---------- SOURCE MATERIAL ----------
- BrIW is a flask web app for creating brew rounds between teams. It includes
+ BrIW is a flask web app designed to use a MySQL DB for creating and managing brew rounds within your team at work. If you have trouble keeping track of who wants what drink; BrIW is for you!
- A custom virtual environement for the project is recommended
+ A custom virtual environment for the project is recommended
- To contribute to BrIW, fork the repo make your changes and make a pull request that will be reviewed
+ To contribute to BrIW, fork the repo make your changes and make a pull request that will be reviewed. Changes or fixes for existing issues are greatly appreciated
----------
---------- SOURCE MATERIAL ----------
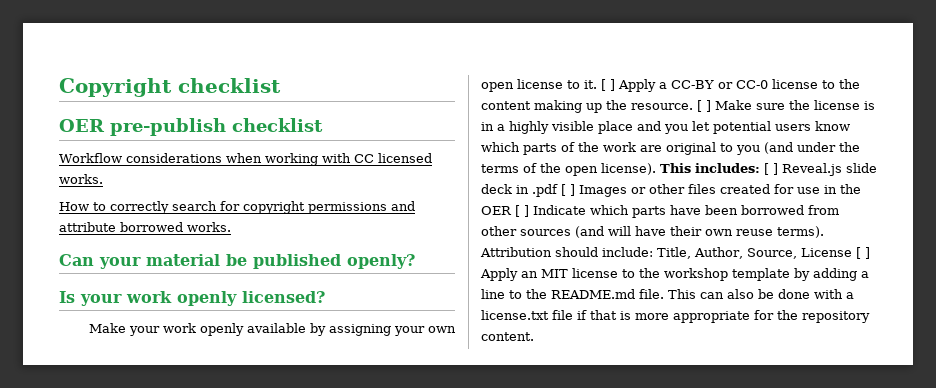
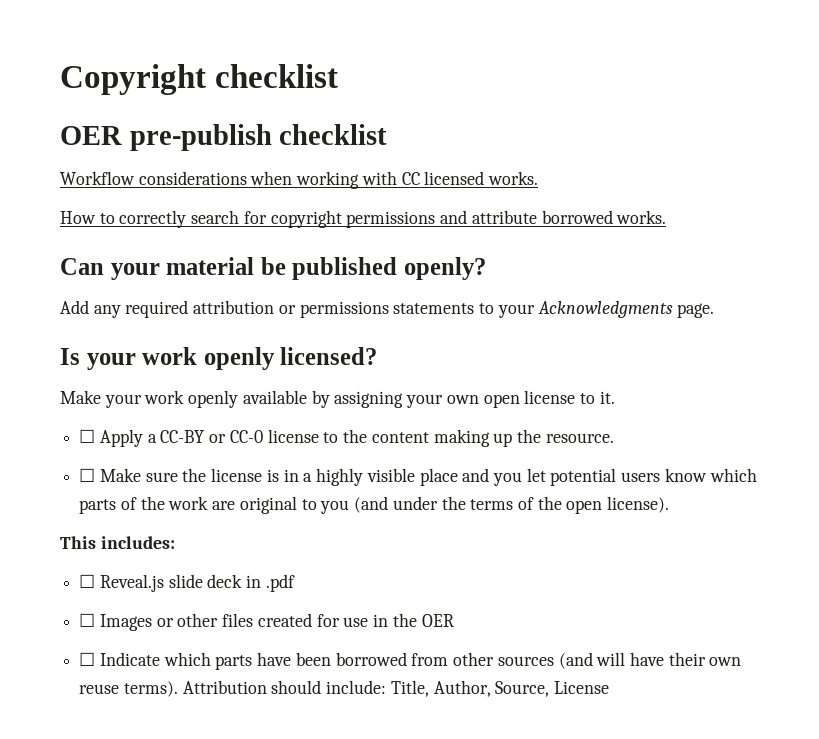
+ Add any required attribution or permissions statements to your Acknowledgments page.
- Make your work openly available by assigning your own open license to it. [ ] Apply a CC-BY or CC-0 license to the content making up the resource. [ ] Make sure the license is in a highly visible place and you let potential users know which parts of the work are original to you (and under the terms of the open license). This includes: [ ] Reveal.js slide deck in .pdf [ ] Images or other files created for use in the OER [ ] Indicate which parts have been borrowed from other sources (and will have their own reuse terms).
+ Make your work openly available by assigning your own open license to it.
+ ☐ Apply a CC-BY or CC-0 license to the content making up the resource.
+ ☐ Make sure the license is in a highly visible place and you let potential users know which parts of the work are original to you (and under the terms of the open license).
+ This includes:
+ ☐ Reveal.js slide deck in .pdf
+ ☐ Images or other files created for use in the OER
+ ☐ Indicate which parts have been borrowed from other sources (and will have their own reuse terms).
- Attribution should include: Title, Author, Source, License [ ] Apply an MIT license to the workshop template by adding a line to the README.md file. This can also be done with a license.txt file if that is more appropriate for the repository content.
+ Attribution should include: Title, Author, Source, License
----------
Give back, exactly as written, the stretch from the line with "environment for the project is recommended" through the line with "are greatly appreciated", and no other lines from the records above.

### WRITTEN SOLUTION
+ A custom virtual environment for the project is recommended
- To contribute to BrIW, fork the repo make your changes and make a pull request that will be reviewed
+ To contribute to BrIW, fork the repo make your changes and make a pull request that will be reviewed. Changes or fixes for existing issues are greatly appreciated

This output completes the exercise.